На открытой всем ветрам веранде отдыхала Пелагея Ильинична Богомазова. Старуха попивала чай, ковыряясь ложечкой в розетке с вареньем. Она клала в рот пропитанную сиропом ягоду и причмокивала сморщенными, потерявшими цвет губами. Неторопливо перекатывая вишенку во рту, помещица деснами выдавливала сочную мякоть. От наслаждения глаза закрывались сами собой. Косточки пирамидальной горкой возвышались в фарфоровом блюдце. За чаепитием Богомазова разговаривала с Фердинандом.
Вышколенный за многие годы лакей стоял чуть согнувшись. Лысоватый, с пышными седыми бакенбардами, он походил на плешивого пуделя. При беседе Фердинанд изображал на лице крайнюю степень сосредоточенности. Если хозяйка задавала вопрос, он вздергивал вверх лохматые брови. Прежде чем ответить, выдерживал паузу. Казалось, что он вот-вот высунет длинный розовый язык, облизнется и залает.

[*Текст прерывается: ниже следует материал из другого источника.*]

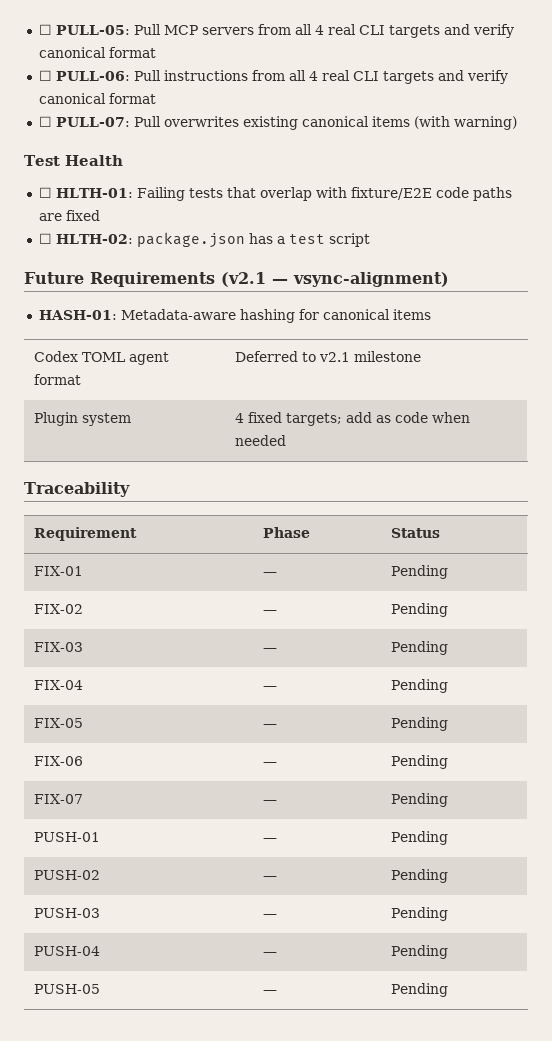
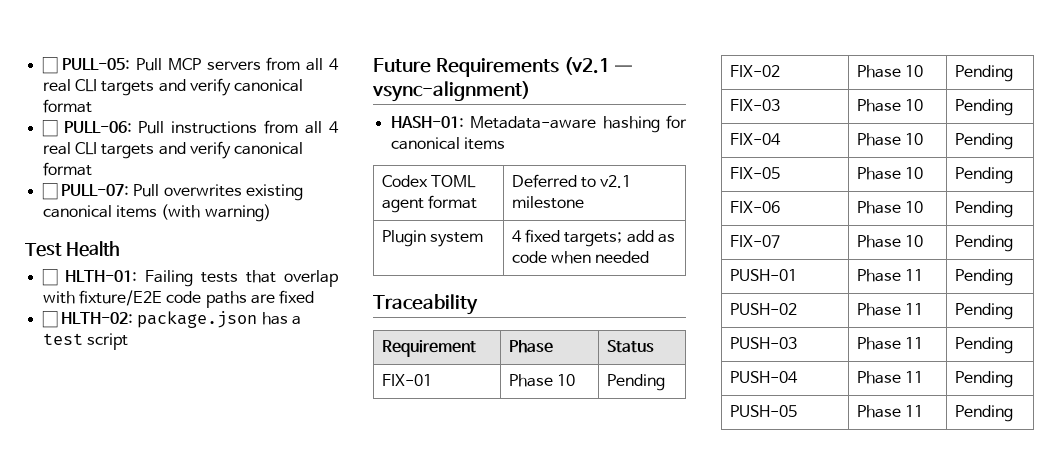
- FIX-01 | — | Pending
+ FIX-01 | Phase 10 | Pending
- FIX-02 | — | Pending
+ FIX-02 | Phase 10 | Pending
- FIX-03 | — | Pending
+ FIX-03 | Phase 10 | Pending
- FIX-04 | — | Pending
+ FIX-04 | Phase 10 | Pending
- FIX-05 | — | Pending
+ FIX-05 | Phase 10 | Pending
- FIX-06 | — | Pending
+ FIX-06 | Phase 10 | Pending
- FIX-07 | — | Pending
+ FIX-07 | Phase 10 | Pending
- PUSH-01 | — | Pending
+ PUSH-01 | Phase 11 | Pending
- PUSH-02 | — | Pending
+ PUSH-02 | Phase 11 | Pending
- PUSH-03 | — | Pending
+ PUSH-03 | Phase 11 | Pending
- PUSH-04 | — | Pending
+ PUSH-04 | Phase 11 | Pending
- PUSH-05 | — | Pending
+ PUSH-05 | Phase 11 | Pending

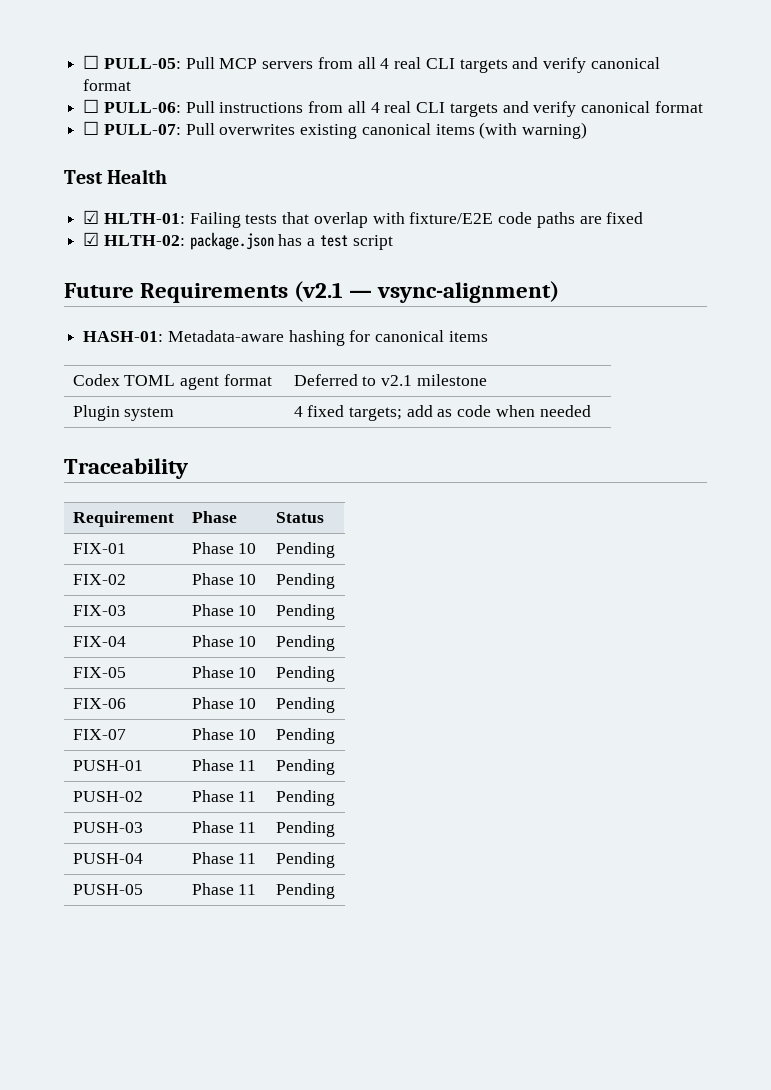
- ☐ HLTH-01: Failing tests that overlap with fixture/E2E code paths are fixed
+ ☑ HLTH-01: Failing tests that overlap with fixture/E2E code paths are fixed
- ☐ HLTH-02: package.json has a test script
+ ☑ HLTH-02: package.json has a test script

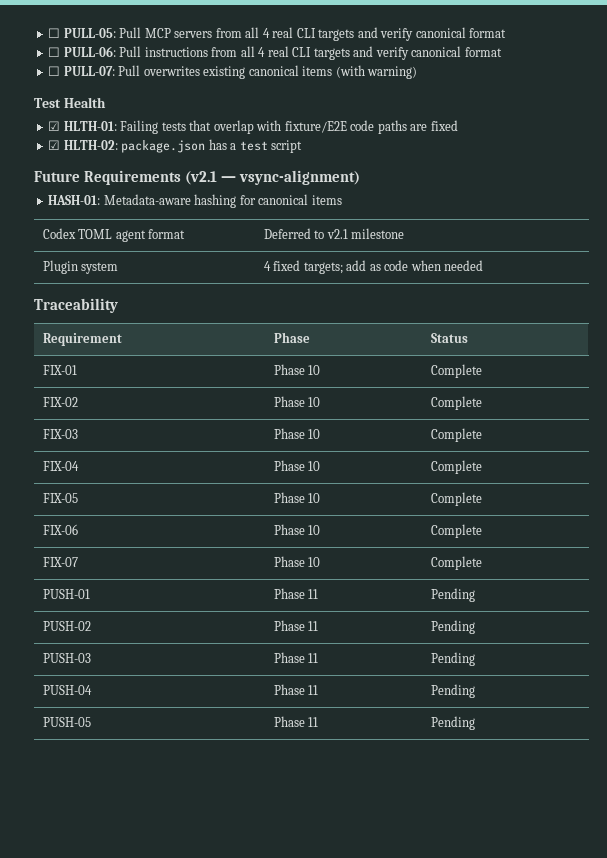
- FIX-01 | Phase 10 | Pending
+ FIX-01 | Phase 10 | Complete
- FIX-02 | Phase 10 | Pending
+ FIX-02 | Phase 10 | Complete
- FIX-03 | Phase 10 | Pending
+ FIX-03 | Phase 10 | Complete
- FIX-04 | Phase 10 | Pending
+ FIX-04 | Phase 10 | Complete
- FIX-05 | Phase 10 | Pending
+ FIX-05 | Phase 10 | Complete
- FIX-06 | Phase 10 | Pending
+ FIX-06 | Phase 10 | Complete
- FIX-07 | Phase 10 | Pending
+ FIX-07 | Phase 10 | Complete

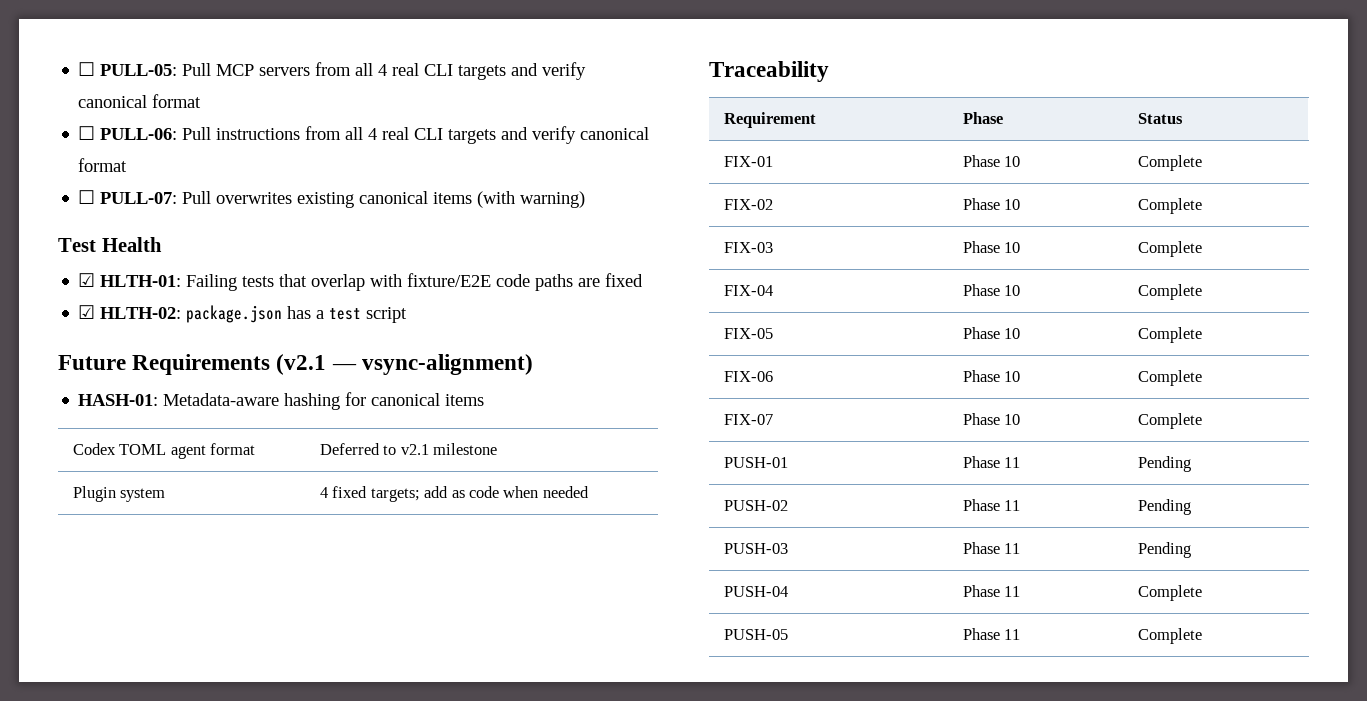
- PUSH-04 | Phase 11 | Pending
+ PUSH-04 | Phase 11 | Complete
- PUSH-05 | Phase 11 | Pending
+ PUSH-05 | Phase 11 | Complete

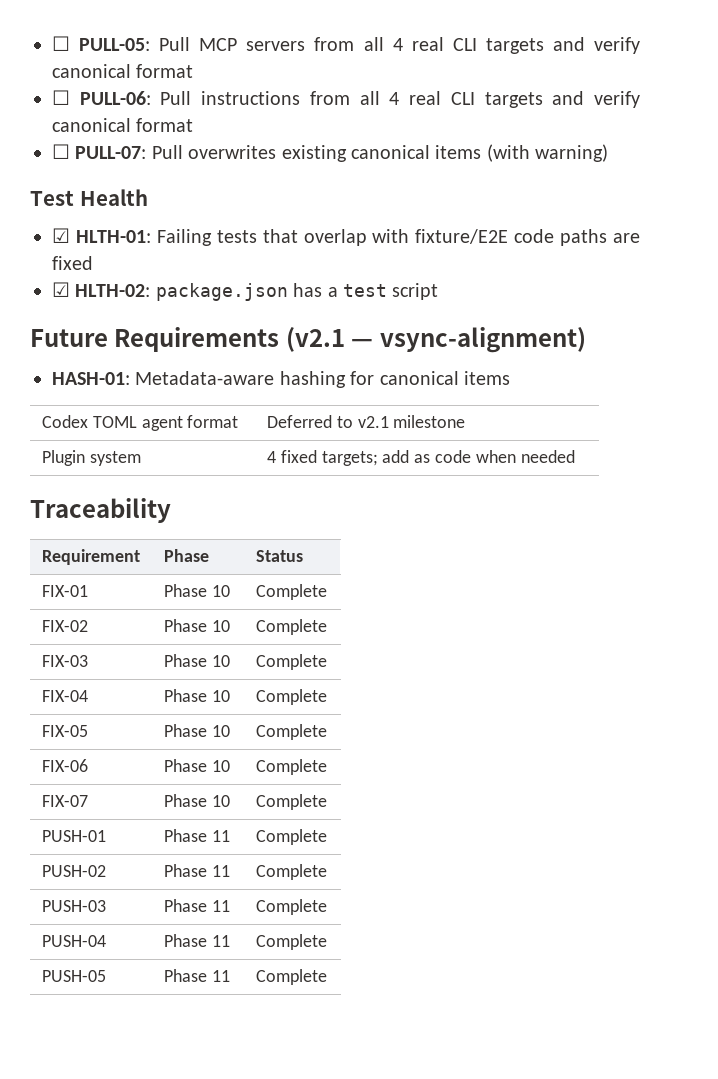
- PUSH-01 | Phase 11 | Pending
+ PUSH-01 | Phase 11 | Complete
- PUSH-02 | Phase 11 | Pending
+ PUSH-02 | Phase 11 | Complete
- PUSH-03 | Phase 11 | Pending
+ PUSH-03 | Phase 11 | Complete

Богомазовой нравилось болтать с Фердинандом. За свою жизнь она прочла множество романов, но вот беда – дочитывая книгу до конца, Пелагея Ильинична напрочь забывала, о чем шла речь в начале. В ее голове смешались все герои и сюжеты. Старуха не могла понять, зачем Ромео отпустил синюю бороду, и за какие грехи венецианский мавр задушил Джульетту. Богомазовой казалось, что большинство книг написано запутанным слогом, поэтому проще было узнавать все у Фердинанда. Тот пользовался расположением хозяйки, читал много и знал исключительно все. А то, что не знал, сочинял на ходу, выдавая в виде предположений.
Вот и на этот раз Пелагея Ильинична отставила в сторону чашку, провела по столу пальцем. На лакированной поверхности остался след. Она вопросительно посмотрела на слугу.
– Откуда пыль, Фердинанд?
Камердинер приложил к губам кулак, прокашлялся.
– Из космоса, матушка, из космоса! – в подтверждение слов, он важно надул губы. – Вся грязь оттуда на землю сыпется. Не то Вольтер, не то кто-то другой писал, будто бы Земля от этого тяжелеет на десяток пудов в год. Есть вероятность того, что наступит момент, когда масса планеты станет настолько велика, что Земля преодолеет притяжение Солнца, соскочит с орбиты и улетит неизвестно куда.
От такой новости старуха остолбенела. Челюсть ее отвисла и напоминала вход в пещеру, где с потолка свисали два пожелтевших сталактита.
– Tout pass, tout casse, tout lasse1. Что же, Фердинанд, Земля улетит, а Солнце останется на месте? Выходит, мы будем жить в кромешной тьме? Надо свечей да масла лампадного прикупить.
Чаевничать расхотелось. Старуха тяжело поднялась и направилась в свои покои, обреченно шаркая башмачками. В комнате она тщательно осмотрела мебель, книжные полки и все, что находилось вокруг. Звон колокольчика вылепил из воздуха Фердинанда. Ожидая указания слуга замер в позе вопросительного знака.
– Накажи девкам, чтобы уборку сделали. Совсем распустились, окаянные. Да пусть двор выметут, – старуха ударила по подушке и чихнула. – Господи, кругом космическая пыль!
Фердинанд исчез так же незаметно, как и появился. Усадьба ожила. Пока прислуга металась по дому, мыла, скребла и вычищала углы, Богомазова размышляла о том, как пыль сначала засыплет соседей, потом – губернию, а следом – и Санкт-Петербург. Отяжелевшая Земля сорвется и полетит к Большой Медведице. Других созвездий старуха попросту не знала. Все живое погибнет, как при всемирном потопе. Повсюду воцарятся хаос, пыль и мрак. Благодаря предусмотрительности, спасется лишь ее имение. Подобно Ноеву ковчегу, оно примет императора Всея Руси c детьми и супругой. Они поселятся во флигеле на правах квартирантов. Выражая признательность за чудесное спасение, государь будет прислуживать вместе с Фердинандом, рассказывать забавные истории и колоть дрова. В конце концов, Земля подыщет себе новое светило, и все вернется на круги своя. А если не найдет – то есть Луна, которая светит не так ярко, как Солнце, но все же светит, черт ее подери!